CHO vacina contra a hepatite B a intervalos de 1 e 6 meses e uma segunda e terceira dose de vacina contra a hepatite B, respectivamente [39]. Os neonatos receberam a vacina HBIG e a vacina contra a hepatite B em 12
h após a administração da vacina HBIG e hepatite B, pode receber amamentação de mães HBsAg-positivas. Recém-nascidos de mães HBsAg-negativas podem ser dados 5 μg ou 10 μg levedura ou 10 μg
CHO vacina contra a hepatite B; às crianças que não foram vacinadas contra a hepatite B como recém-nascidos deve ser administrada uma dose de 5 μg ou 10 μg levedura recombinante ou 10 μg
CHO vacina contra a hepatite B; para adultos, 20 μg de levedura ou 20 μg de
CHO vacina contra a hepatite B. Para imunocomprometidos ou não respondedores, a dose (por exemplo 60μg) e o número de doses devem ser aumentados; para não respondedores ao programa de imunização de 3 doses, podem ser administradas mais 3 doses, e os anti-HBs séricos devem ser testados 1 a 2 meses após a segunda vacina contra a hepatite B de 3 doses, e se ainda não houver resposta, pode ser administrada uma dose de vacina contra a hepatite B recombinante 60μg. O efeito protector da vacinação contra a hepatite B para as pessoas com resposta de anticorpos dura geralmente pelo menos 12 anos [42]; por conseguinte, não é necessária a monitorização ou o reforço da imunização anti-HB para a população em geral. Contudo, a monitorização anti-HBs pode ser realizada em grupos de alto risco, e se o anti-HBs for <10
mIU/mL, pode ser dada uma imunização de reforço. Cortar os meios de transmissão Promover a injecção segura
(incluindo agulhas para acupunctura) e seguir rigorosamente os princípios de protecção padrão na gestão de infecções hospitalares.
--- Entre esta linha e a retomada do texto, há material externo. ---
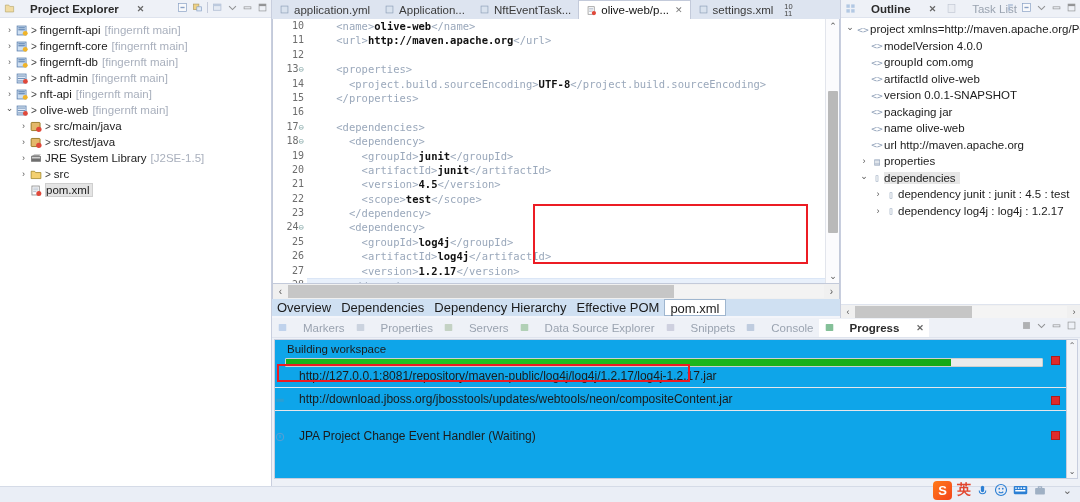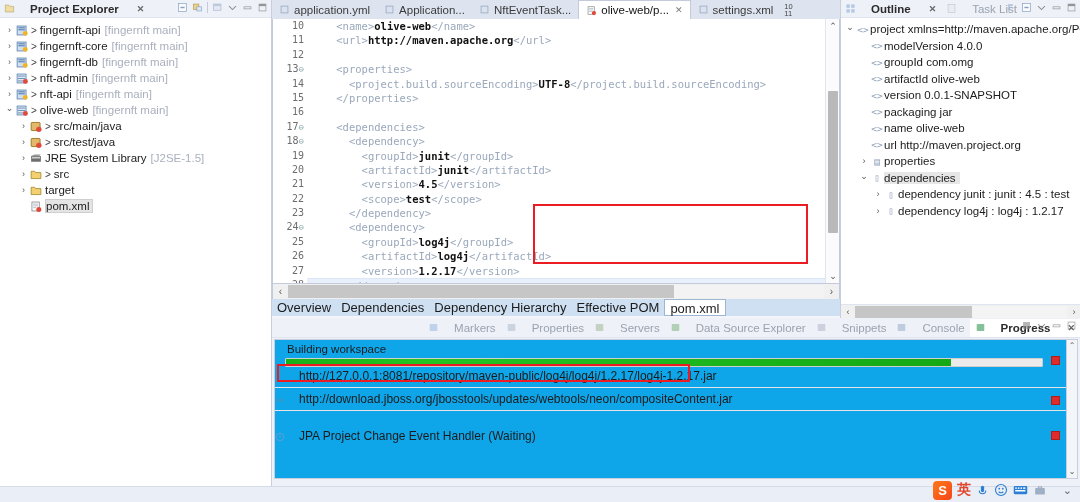--- a/index.html
+++ b/index.html
@@ -91,21 +91,21 @@
   .oic { flex: 0 0 14px; width: 14px; color: #8fa0b8; font-size: 9.5px; text-align: center; font-family: "DejaVu Sans Mono", monospace; }
   .otxt { color: #1b1b1b; }
   .osel { background: #e7e7e7; padding: 0 4px 0 0; }
   #outHScroll { position: absolute; left: 0; bottom: 0; width: 240px; height: 14px; background: #f0f0f0; display: flex; align-items: center; border-top: 1px solid #dfe4ee; }
   #outHScroll .arw { width: 14px; text-align: center; font-size: 9px; color: #555; }
   #outHScroll .track { flex: 1; height: 12px; background: #f4f4f4; position: relative; }
   #outHScroll .thumb { position: absolute; left: 0; height: 12px; width: 55%; background: #c6c6c6; }
 
   
   #bottom { position: absolute; left: 272px; top: 318px; width: 808px; height: 184px; background: #eef1f7; }
-  #bottom .view-tabbar { height: 20px; border-bottom: 1px solid #dfe4ee; justify-content: flex-end; }
+  #bottom .view-tabbar { height: 20px; border-bottom: 1px solid #dfe4ee; }
   #progBody { position: absolute; left: 2px; top: 21px; width: 794px; height: 140px; background: #0ea5e9; border: 1px solid #c8cede; overflow: hidden; }
   .pjob { position: relative; }
   .pjob .ptitle { font-size: 11.5px; color: #1b1b1b; padding: 3px 0 1px 12px; }
   .bar { position: relative; height: 9px; margin: 2px 24px 2px 10px; background: #ebebeb; border: 1px solid #cfcfcf; border-radius: 1px; }
   .bar .fill { position: absolute; left: 0; top: 0; bottom: 0; background: linear-gradient(90deg,#18b018,#22c522 20%,#16a916); }
   .psub { font-size: 12px; color: #1b1b1b; padding-left: 24px; }
   .stop { position: absolute; right: 7px; width: 9px; height: 9px; background: #e02b2b; border: 1px solid #b11d1d; }
   .jicon { position: absolute; left: 1px; width: 11px; height: 11px; }
   #bottom .vscroll2 { position: absolute; right: 2px; top: 21px; width: 12px; height: 140px; background: #f4f5f8; border: 1px solid #c8cede; }
   #bottom .vscroll2 .arw { position: absolute; left: 0; width: 10px; height: 12px; text-align: center; font-size: 8px; color: #555; line-height: 12px; }
@@ -244,27 +244,20 @@
             <path d="M2 5l4-2h8l-2 2z" fill="#9a9a9a"></path>
           </svg>
           <span><span class="pname">JRE System Library</span><span class="pmeta">[J2SE-1.5]</span></span>
         </div>
         <div class="trow" style="padding-left: 18px;">
           <span class="arrow closed"></span>
           <svg viewBox="0 0 16 16" class="micon">
             <path d="M2 4h4.3l1.2 1.6H14V13H2z" fill="#f3d070" stroke="#9a8020" stroke-width=".9"></path>
           </svg>
           <span><span class="gt">&gt;</span><span class="pname">src</span></span>
-        </div>
-        <div class="trow" style="padding-left: 18px;">
-          <span class="arrow closed"></span>
-          <svg viewBox="0 0 16 16" class="micon">
-            <path d="M2 4h4.3l1.2 1.6H14V13H2z" fill="#f3d070" stroke="#9a8020" stroke-width=".9"></path>
-          </svg>
-          <span><span class="pname">target</span></span>
         </div>
         <div class="trow" style="padding-left: 18px;">
           <span class="arrow blank"></span>
           <svg viewBox="0 0 16 16" class="micon">
             <rect x="3" y="2.5" width="9" height="11" fill="#ffffff" stroke="#888"></rect>
             <path d="M4.5 5h6M4.5 7.2h6M4.5 9.4h4" stroke="#9aa8bb" stroke-width=".9"></path>
             <circle cx="11.5" cy="11.7" r="3.1" fill="#e0483a"></circle>
           </svg>
           <span class="sel-soft"><span class="pname">pom.xml</span></span>
         </div>
@@ -436,21 +429,21 @@
           <span class="otxt">packaging  jar</span>
         </div>
         <div class="orow" style="padding-left: 17px;">
           <span class="oarrow blank"></span>
           <span class="oic">&lt;&gt;</span>
           <span class="otxt">name  olive-web</span>
         </div>
         <div class="orow" style="padding-left: 17px;">
           <span class="oarrow blank"></span>
           <span class="oic">&lt;&gt;</span>
-          <span class="otxt">url  http://maven.project.org</span>
+          <span class="otxt">url  http://maven.apache.org</span>
         </div>
         <div class="orow" style="padding-left: 17px;">
           <span class="oarrow closed"></span>
           <span class="oic">▤</span>
           <span class="otxt">properties</span>
         </div>
         <div class="orow" style="padding-left: 17px;">
           <span class="oarrow open"></span>
           <span class="oic">▯</span>
           <span class="otxt osel">dependencies</span>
Os instrumentos de cabeleireiro, barbear, pedicure, piercing e tatuagem utilizados no sector dos serviços também devem ser rigorosamente desinfectados. Observar a higiene pessoal e não partilhar itens tais como lâminas de barbear e equipamento dentário com ninguém. Fornecer educação sexual adequada e se o parceiro sexual for HBsAg positivo, vacinar-se contra a hepatite B ou usar preservativos; usar sempre preservativos para prevenir a hepatite B e outras doenças transmitidas pelo sangue ou sexualmente quando o estado de saúde do parceiro sexual for desconhecido. Para as mulheres grávidas que são HBsAg positivas, evitar a amniocentese e encurtar a duração do parto para assegurar a integridade da placenta e minimizar a exposição do recém-nascido ao sangue materno. 3. profilaxia do HBV após exposição acidental Após exposição acidental ao sangue e fluidos corporais de uma pessoa infectada com HBV, podem ser seguidos os seguintes passos: 1. testes serológicos devem ser realizados imediatamente para ADN HBV, HBsAg, anti-HBs, HBeAg, anti-HBc, ALT e AST, e re-testados dentro de 3 e 6 meses. 2. a imunização activa e passiva pode ser levantada para aqueles que tenham sido vacinados contra a hepatite B e tenham conhecido anti-HBs ≥10
mIU/mL, não pode ser dado qualquer tratamento especial. Se não tiver sido vacinado contra a hepatite B, ou se tiver sido vacinado contra a hepatite B mas o seu anti-HB for <10 mIU/mL ou o seu nível de anti-HB for desconhecido, deverá receber imediatamente HBIG
200-400 UI e uma dose de vacina contra a hepatite B (20 mg) em diferentes locais ao mesmo tempo, e uma segunda e terceira dose de vacina contra a hepatite B (20 mg cada) 1 e 6 meses mais tarde, respectivamente. IV. Gestão de doentes e portadores No momento do diagnóstico de hepatite B aguda ou crónica, esta deve ser comunicada ao Centro local de Controlo e Prevenção de Doenças, conforme necessário, e os familiares do doente devem ser aconselhados a mandar testar os seus familiares para o soro HBsAg, anti-HBc e anti-HBs, e para aqueles que são susceptíveis a eles
(aqueles que são negativos para os três marcadores) devem ser vacinados contra a hepatite B. A infecciosidade dos doentes e portadores de hepatite B depende principalmente do nível de ADN do HBV no sangue, mas não dos níveis séricos de ALT, AST ou bilirrubina. Os portadores crónicos de HBV e HBsAg estão autorizados a trabalhar e estudar como habitualmente, excepto que não podem doar sangue, tecidos e órgãos e dedicar-se a ocupações ou trabalhos especificados pelo Estado, mas devem ser acompanhados medicamente numa base regular.